Call it a 'Gordie Howe did he do that' hat trick

ROBERT TYCHKOWSKI, SUN MEDIA

, Last Updated: 10:27 AM ET

By the third period, having already won over the majority of fans at Rexall Place with a dynamic, four-assist performance, Mike Comrie was just showing off.

His fairytale homecoming hardly needed an exclamation point, but he decided to give it one anyway, dropping the gloves for a spirited scrap with Florida's Eric Himelfarb.

And just like that, with a night that nobody would have believed if they weren't there to see it for themselves, one of the most hated former Oilers in franchise history had the building chanting his name.

Now, chanting his name is nothing new, only this time they weren't saying "Sucks" at the end of it. All it took was a four-point, one-fight, first-star effort.

Had there been time to sing the anthem and clean the ice, he would have done that, too.

"It felt pretty good, it was pretty emotional out there," said Comrie, in on all four goals in a 4-0 win over the Panthers. "I didn't really know what to expect, but I've said since I signed that I was going to try and earn their respect back. For them to chant my name ... I'd be lying if I didn't say it felt unbelievable, and I appreciate it."

The place was rather cool for Comrie's first few shifts. It wasn't a glorious embrace, and they didn't rain venom down on him, either. It felt more along the lines of "if you can't say anything nice don't say anything at all."

There was a smattering of boos and some polite cheers, though he never had the puck on his stick long enough to get a decent crescendo going.

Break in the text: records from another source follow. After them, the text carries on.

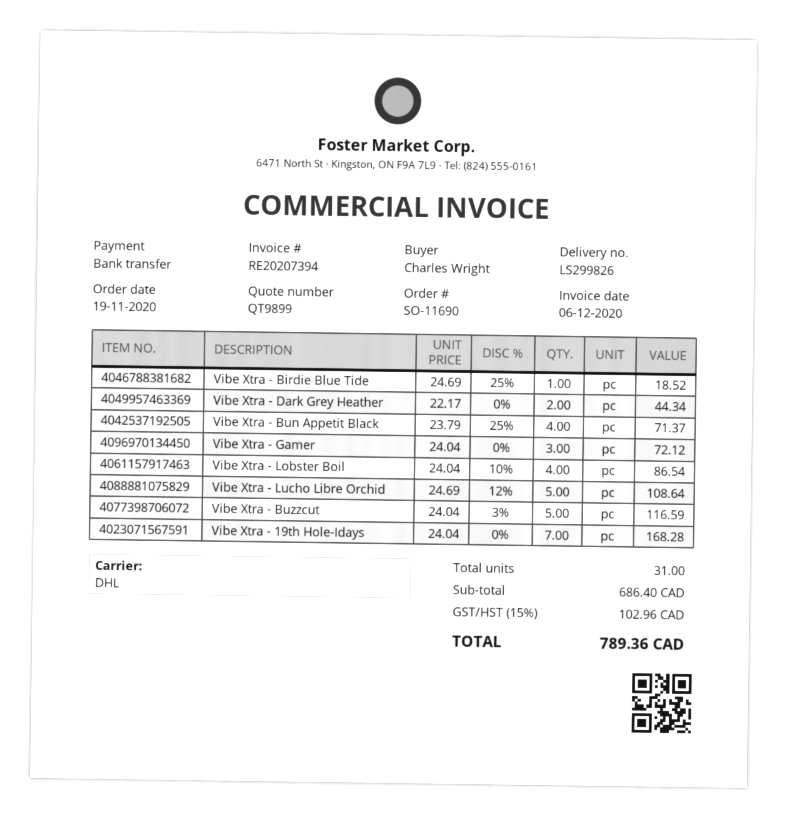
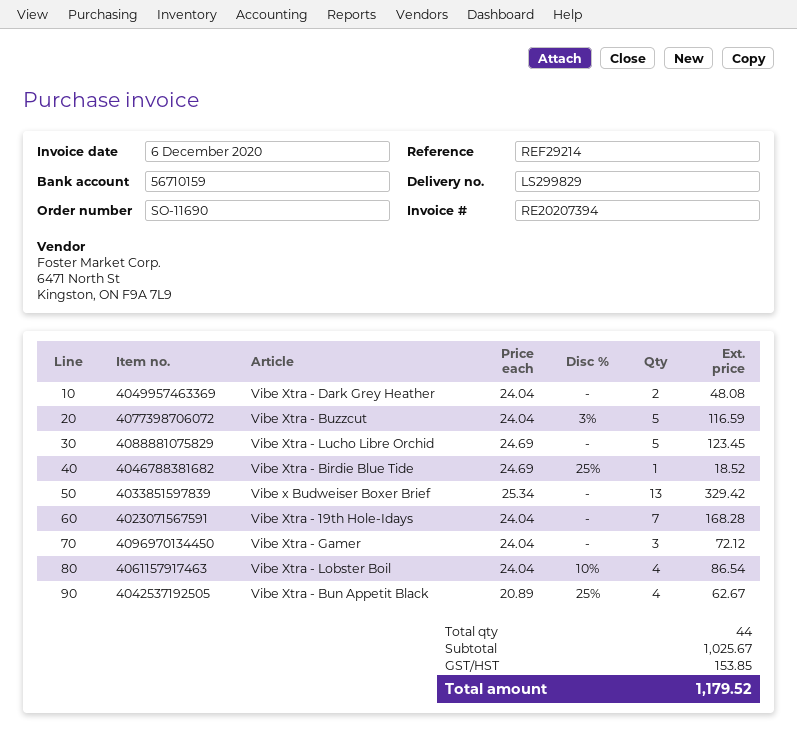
delivery note number: LS299826 -> LS299829
Vibe Xtra - Dark Grey Heather: 2 x 22.17 = 44.34 -> 2 x 24.04 = 48.08
Vibe Xtra - Bun Appetit Black: 4 x 23.79 - 25% = 71.37 -> 4 x 20.89 - 25% = 62.67
Vibe Xtra - Lucho Libre Orchid: 5 x 24.69 - 12% = 108.64 -> 5 x 24.69 = 123.45
Vibe x Budweiser Boxer Brief: none -> 13 x 25.34 = 329.42
total quantity: 31 -> 44
subtotal: 686.40 -> 1025.67
tax: 102.96 -> 153.85
total: 789.36 -> 1179.52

But at 7:47 of the second period, when they announced that Comrie had scored to make it 2-0, (a goal later awarded to Patrick O'Sullivan), it got loud, about an 70-30 cheers-to-boos ratio. An M.C. Clamour, if you will.

Seven minutes later, when they announced his second assist, it was about 75-25.

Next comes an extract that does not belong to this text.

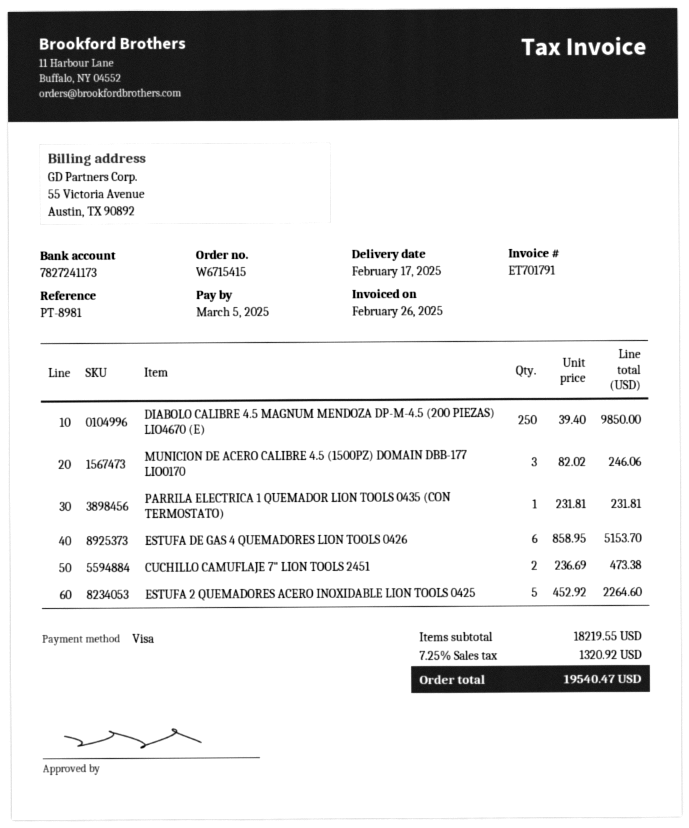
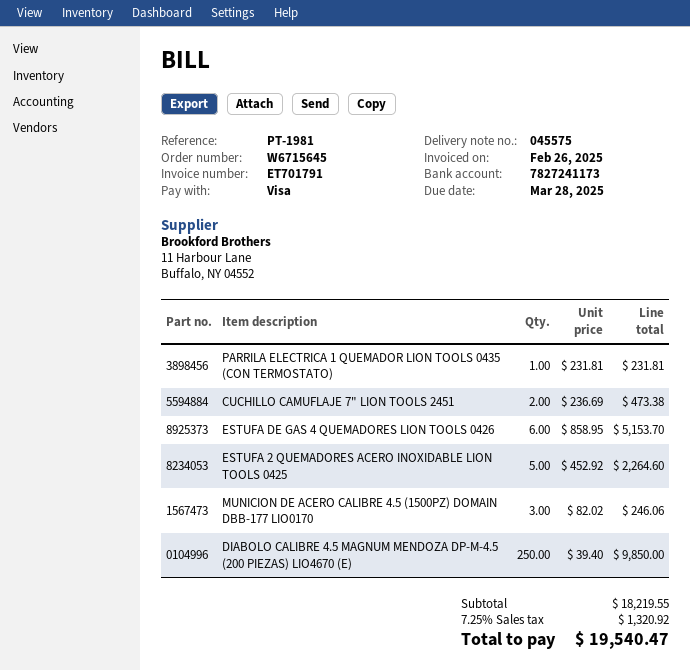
order number: W6715415 -> W6715645
due date: 2025-03-05 -> 2025-03-28
reference: PT-8981 -> PT-1981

Two minutes after that, when they announced his third, it was 80-20. And five minutes into the third, after the fight, it was unanimous.

Comrie! Comrie! Comrie!

In his wildest dreams, he didn't expect a night like this.

"No," he said. "That's what makes it that much more special. I felt rejuvenated, felt excited. I saw my brother and my sister up there, my family that was here, and it brought back some memories. I know it's only exhibition, but it's definitely nice to feel this way.

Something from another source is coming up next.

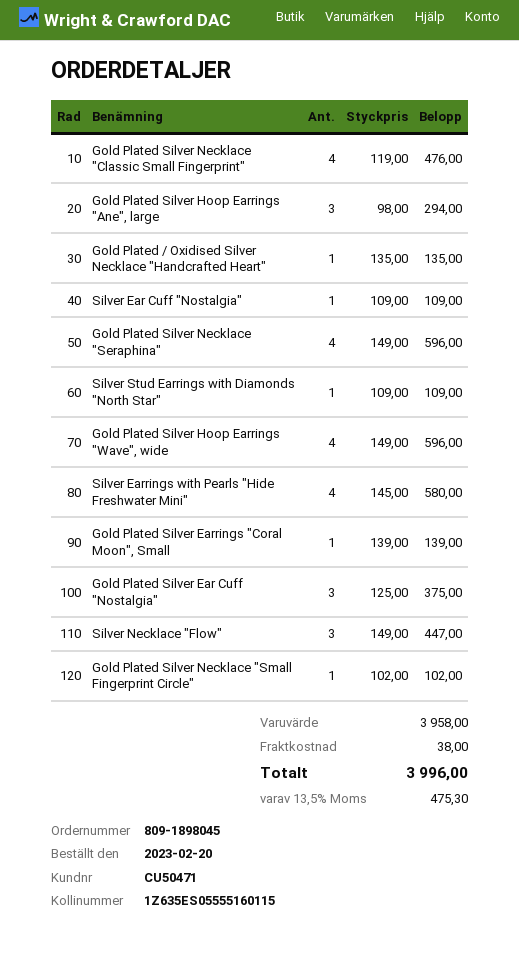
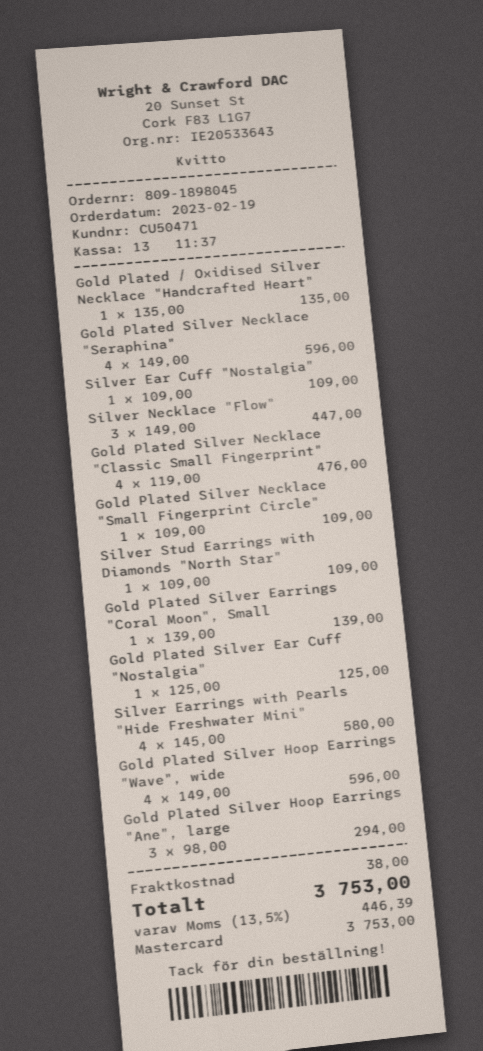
order date: 2023-02-20 -> 2023-02-19
Gold Plated Silver Ear Cuff "Nostalgia": 3 x 125.00 = 375.00 -> 1 x 125.00 = 125.00
Gold Plated Silver Necklace "Small Fingerprint Circle": 1 x 102.00 = 102.00 -> 1 x 109.00 = 109.00
tax: 13.5% = 475.30 -> 13.5% = 446.39
total: 3996.00 -> 3753.00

"It's not just a one-game thing, I'm going to have to play hard every night. They expect their players to play hard and when they play hard they acknowledge it."

It appears the masses are ready to put everything behind him ... as long as he's really good. Which he has been so far. In two games he's been on the ice for seven goals, factoring in on six of them.

"I really think that this crowd is an educated hockey crowd and when they see their players playing hard, even with the history I have here.

"I'm trying to do it slowly, but I feel very excited to be back here."

He even got a chance to address the place in person when they interviewed him on the scoreboard.

"I knew it was going to be an adjustment," he said. "But I'd like to thank the fans for cheering me."

And the fight? Hamming it up by then? "I think the start of the third there was a bit of a lull. We were facing off, I just asked him. He's trying to earn a spot as well. We threw a few punches. For the crowd to get that excited I feel very excited. I can't say enough."